On July 7, 2013 a team of Marine Biologists from Scripps Institute of Oceanography from La Jolla, California and Center for Marine Biodiversity and Conservation from La Paz, Baja California (hereafter CMBC) travelled to Punta de Mita, Nayarit, Mexico. The team had two main goals: 1) to tag 2 Giant Oceanic Manta Rays (Manta birosfris) with satellite tracking tags manufactured by Wildlife Computers of Redmond Washington. The MiniPAT-247A tags attached to the Mantas are designed to stay on the animals for 6 months recording daily water temperature, latitude and longitude, and depth to which the animals dive. The buoyant tags release at the end of the 6 month deployment and once on the surface the data is uploaded to a satellite at which time the scientists are able to download the data for analysis.
On July 7th the teams arrived in Puerto Vallarta and on July 8th the Scripps team began searching for the Mantas around the Mariettas Islands while the CMBC team performed reef research and biomass studies around the islands. Neither team encountered the Mantas that day, however fisherman reported a congregation around “Chimo” on the east end of Bahia Banderas. It is important to note that the local fisherman are getting involved and cooperating by reporting congregations of Mantas to Sebastian Melani of Punta Mita Expeditions.
The following day the team went out and encountered a group of Mantas at the reported location and successfully tagged a Manta with a wingspan of approximately 16ft. The tagging was filmed using GOPRO cameras and a digital still camera operated by Scripps scientist and world renowned photographer Octavio Aburto-Oropeza. Later that day an attempt was made to deploy the second tag, however there was a malfunction in the attachment hardware, so the second tag was NOT deployed.

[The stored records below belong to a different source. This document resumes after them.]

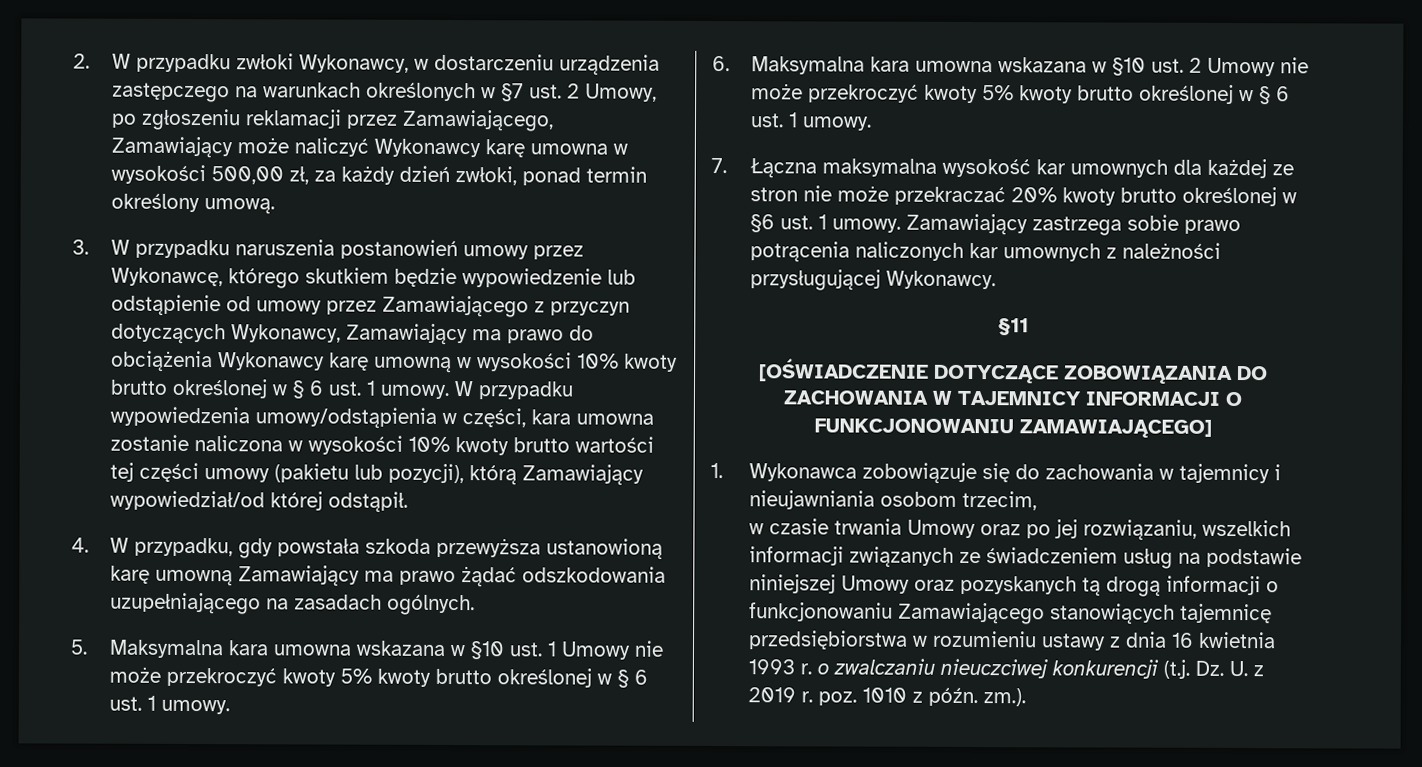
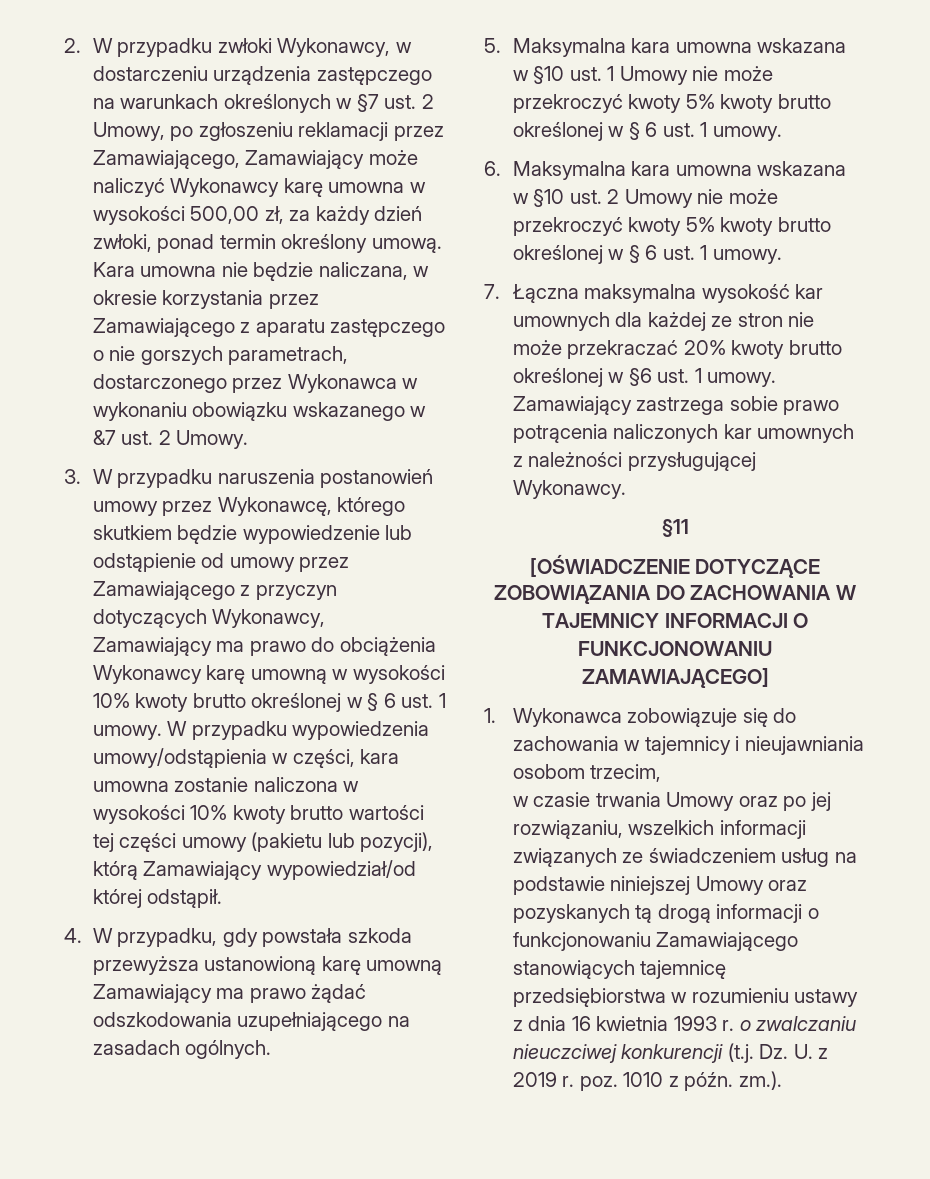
+ Kara umowna nie będzie naliczana, w okresie korzystania przez Zamawiającego z aparatu zastępczego o nie gorszych parametrach, dostarczonego przez Wykonawca w wykonaniu obowiązku wskazanego w &7 ust. 2 Umowy.

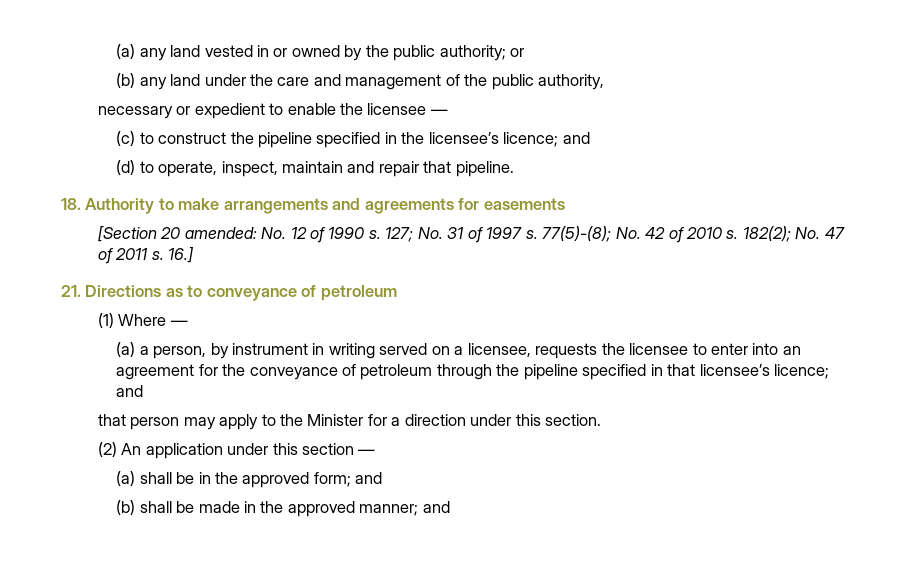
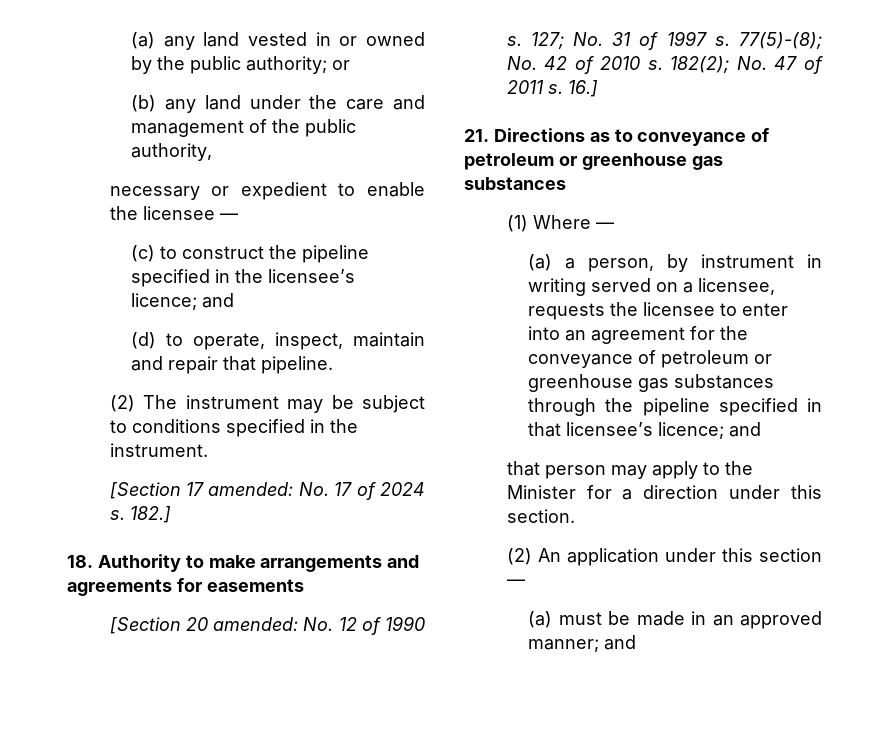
+ (2) The instrument may be subject to conditions specified in the instrument.
+ [Section 17 amended: No. 17 of 2024 s. 182.]
- 21. Directions as to conveyance of petroleum
+ 21. Directions as to conveyance of petroleum or greenhouse gas substances
- (a) a person, by instrument in writing served on a licensee, requests the licensee to enter into an agreement for the conveyance of petroleum through the pipeline specified in that licensee’s licence; and
+ (a) a person, by instrument in writing served on a licensee, requests the licensee to enter into an agreement for the conveyance of petroleum or greenhouse gas substances through the pipeline specified in that licensee’s licence; and
- (a) shall be in the approved form; and
- (b) shall be made in the approved manner; and
+ (a) must be made in an approved manner; and

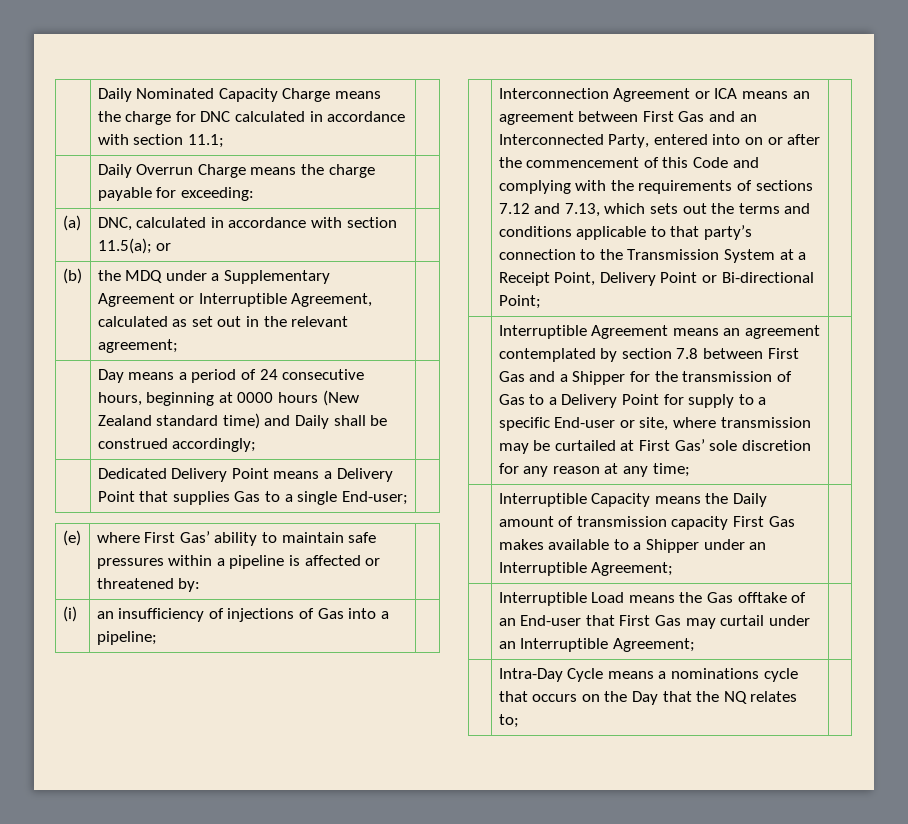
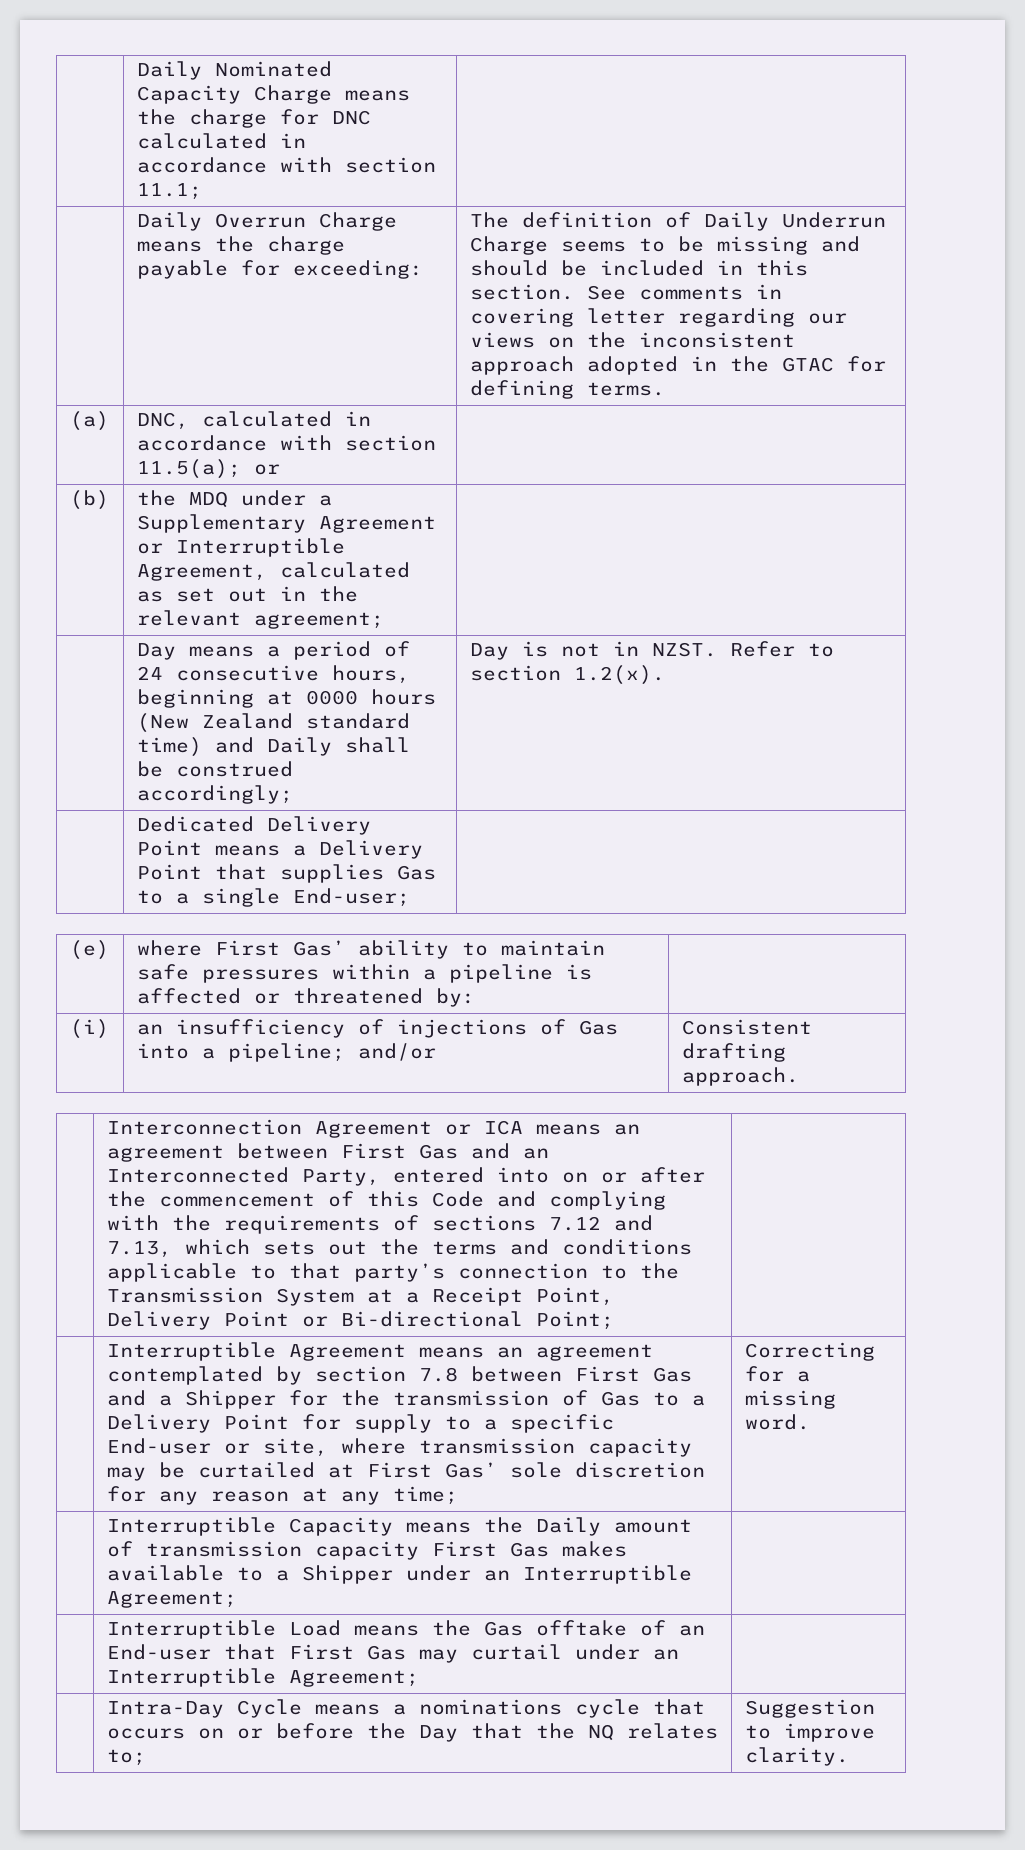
+ The definition of Daily Underrun Charge seems to be missing and should be included in this section. See comments in covering letter regarding our views on the inconsistent approach adopted in the GTAC for defining terms.
- | Day means a period of 24 consecutive hours, beginning at 0000 hours (New Zealand standard time) and Daily shall be construed accordingly; |
+ | Day means a period of 24 consecutive hours, beginning at 0000 hours (New Zealand standard time) and Daily shall be construed accordingly; | Day is not in NZST. Refer to section 1.2(x).
- (i) | an insufficiency of injections of Gas into a pipeline; |
+ (i) | an insufficiency of injections of Gas into a pipeline; and/or | Consistent drafting approach.
- Interruptible Agreement means an agreement contemplated by section 7.8 between First Gas and a Shipper for the transmission of Gas to a Delivery Point for supply to a specific End-user or site, where transmission may be curtailed at First Gas’ sole discretion for any reason at any time;
+ Interruptible Agreement means an agreement contemplated by section 7.8 between First Gas and a Shipper for the transmission of Gas to a Delivery Point for supply to a specific End-user or site, where transmission capacity may be curtailed at First Gas’ sole discretion for any reason at any time;
+ Correcting for a missing word.
- | Intra-Day Cycle means a nominations cycle that occurs on the Day that the NQ relates to; |
+ | Intra-Day Cycle means a nominations cycle that occurs on or before the Day that the NQ relates to; | Suggestion to improve clarity.

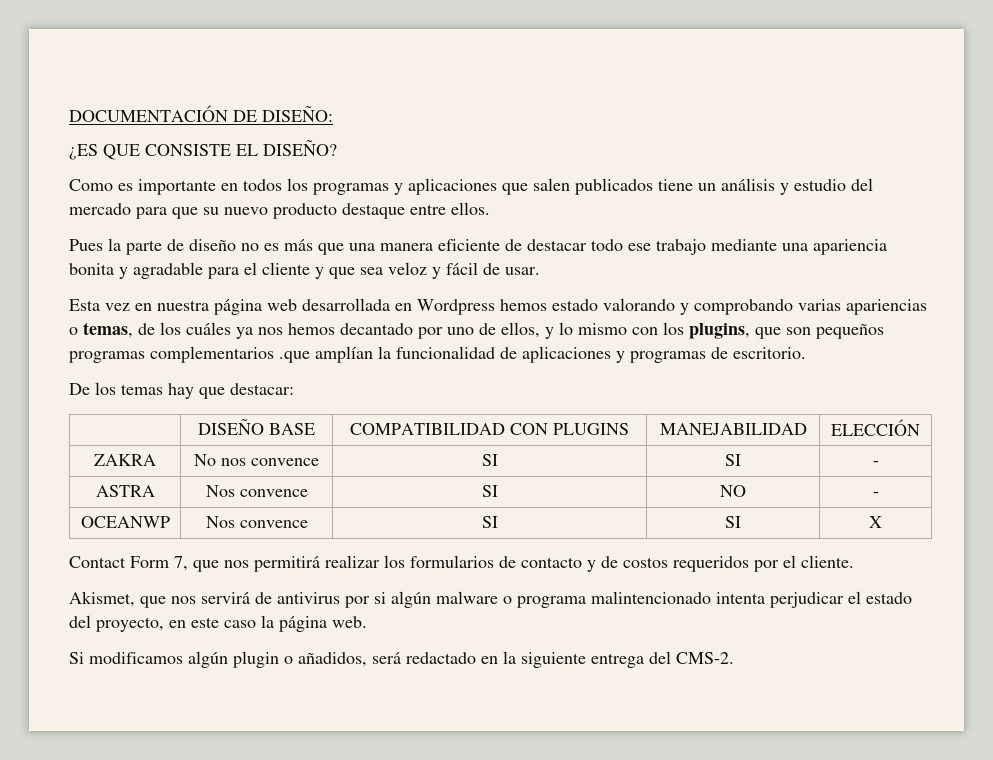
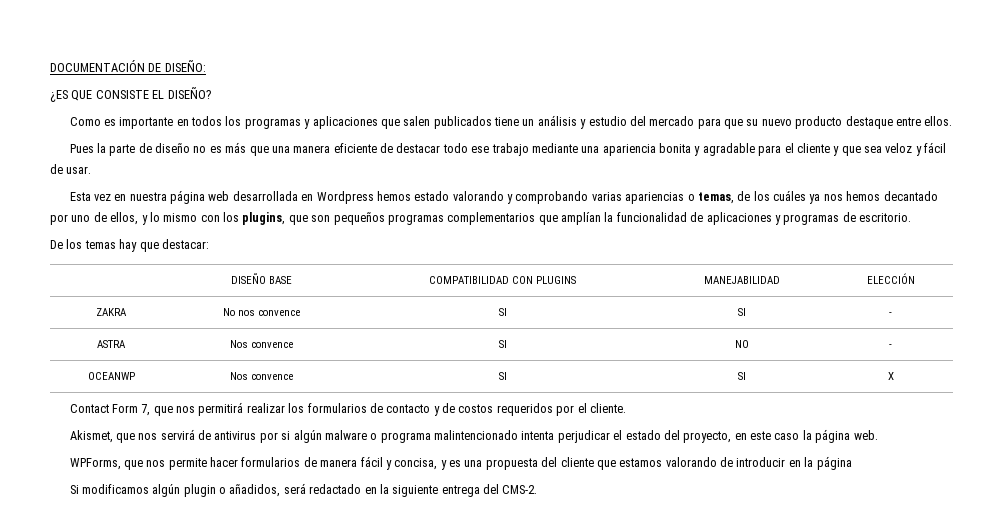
- Esta vez en nuestra página web desarrollada en Wordpress hemos estado valorando y comprobando varias apariencias o temas, de los cuáles ya nos hemos decantado por uno de ellos, y lo mismo con los plugins, que son pequeños programas complementarios .que amplían la funcionalidad de aplicaciones y programas de escritorio.
+ Esta vez en nuestra página web desarrollada en Wordpress hemos estado valorando y comprobando varias apariencias o temas, de los cuáles ya nos hemos decantado por uno de ellos, y lo mismo con los plugins, que son pequeños programas complementarios que amplían la funcionalidad de aplicaciones y programas de escritorio.
+ WPForms, que nos permite hacer formularios de manera fácil y concisa, y es una propuesta del cliente que estamos valorando de introducir en la página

On Wednesday, the 10th of July, both teams gathered at Casa Puesta del Sol, home of David and Anne Welborn for a dinner hosted by Grupo Cleofas, celebrating the successful tagging of the first Manta in the region, but more importantly signifying the start of this incredibly important project. After the dinner we viewed some of the raw video taken the previous day. A great time was had by all thanks to chefs ramon Rivera and Martin de la Rosa and of course David and Anne Welborn for donating there lovely home for the occasion. There was discussion of a follow up trip in late August, but no dates were discussed and the teams returned home.
The remainder of the month of July and August were spent with Josh Stewart and Octavio Aburto editing the video that was taken and creating a 4 minute video called “Tagging Giants.” The video is intended to raise awareness of the Giant Manta and also for use in future fund raising efforts. The video should be available by the end of September and will also be posted on the GOPRO website video of the day.